## [Task]
Please reproduce the entries below exactly, leaving the pictures out.

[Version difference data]
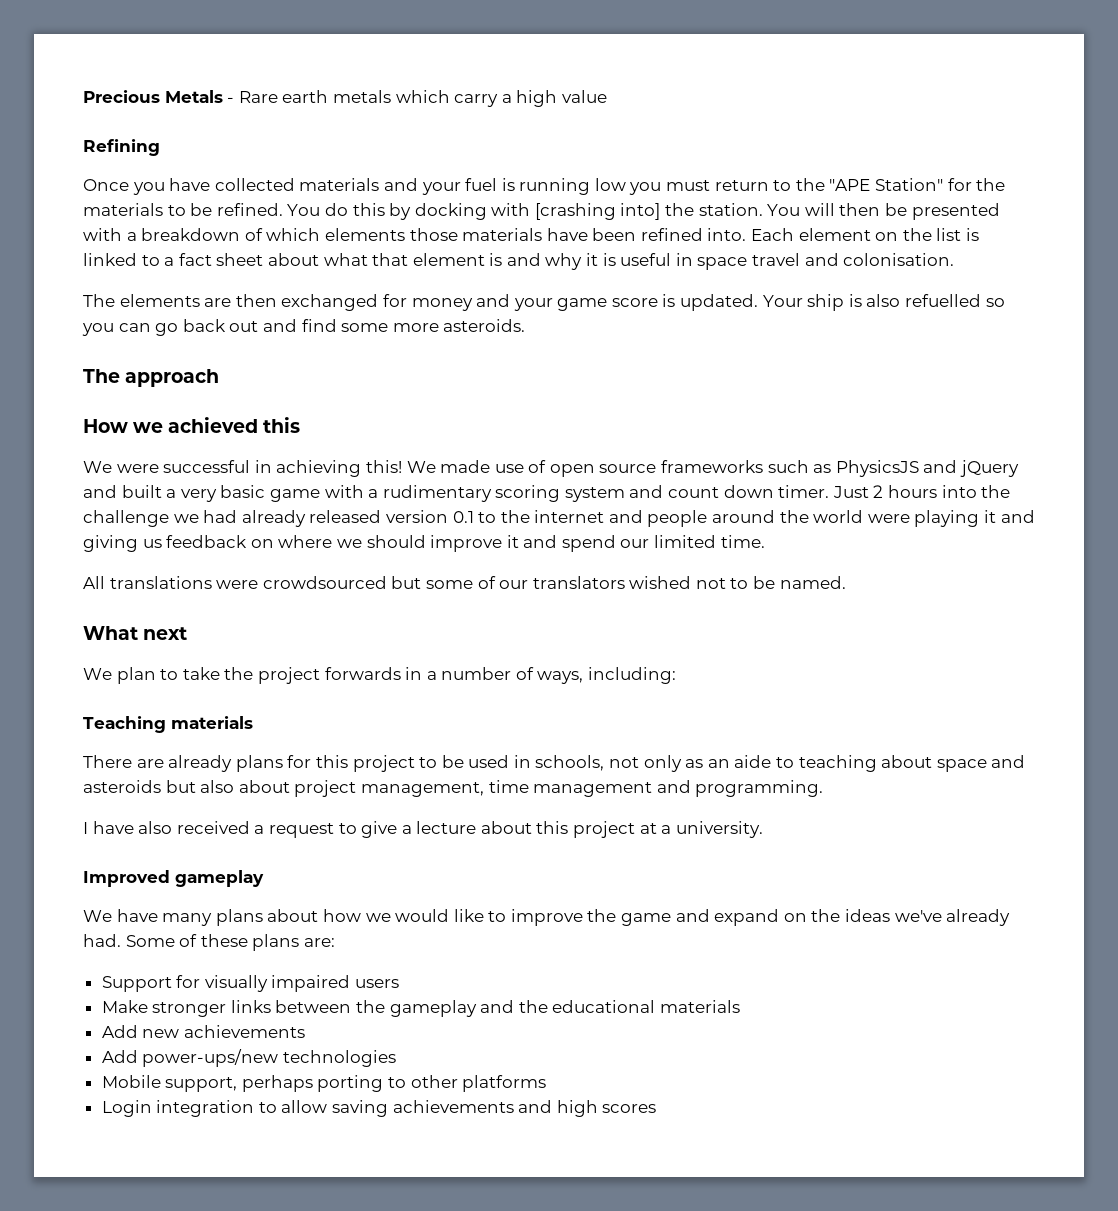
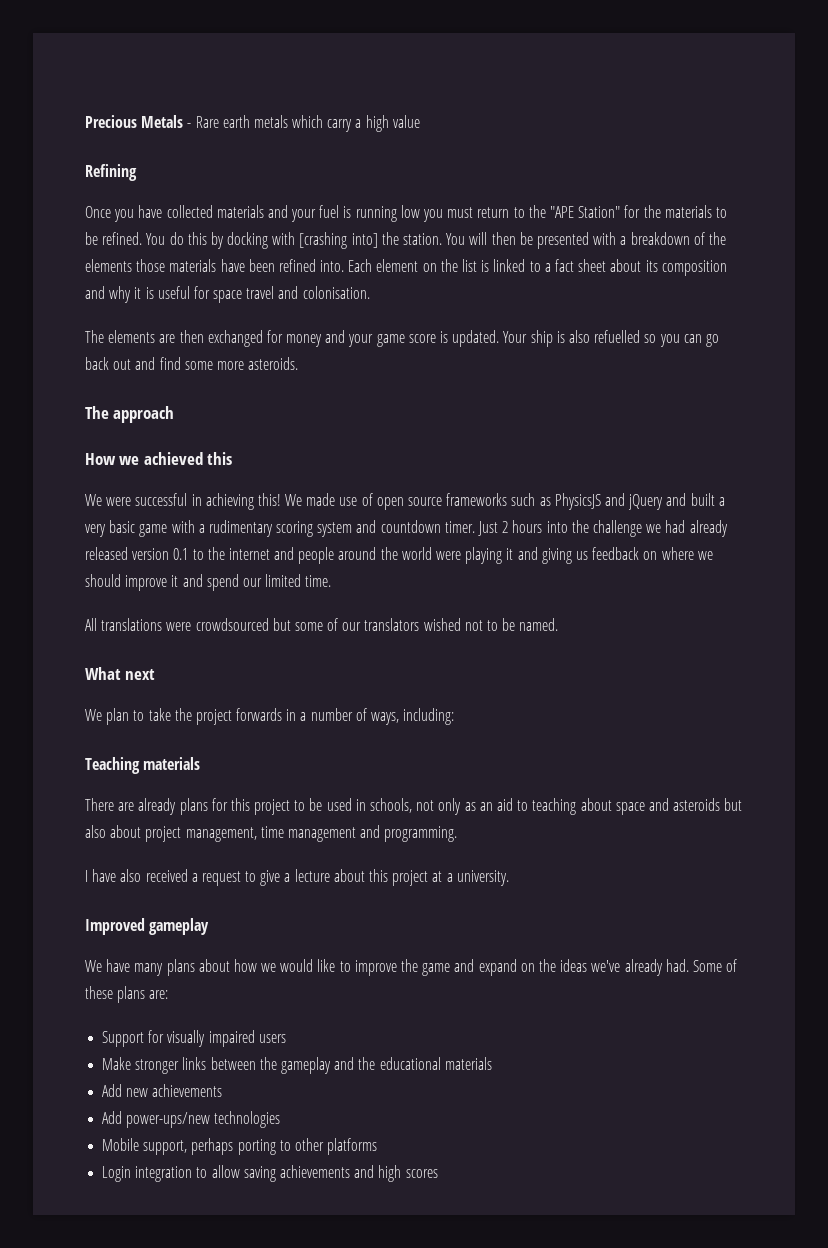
[266,228,321,241] which -> [708,232,726,245] the
[323,253,503,266] what that element is -> [645,260,727,276] its composition
[675,253,693,266] in -> [193,286,210,299] for
[668,485,774,498] count down -> [380,520,441,533] countdown
[734,755,772,768] aide -> [496,798,513,811] aid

## [Response box]
[266,228,321,241] which -> [708,232,726,245] the
[323,253,503,266] what that element is -> [645,260,727,276] its composition
[675,253,693,266] in -> [193,286,210,299] for
[668,485,774,498] count down -> [380,520,441,533] countdown
[734,755,772,768] aide -> [496,798,513,811] aid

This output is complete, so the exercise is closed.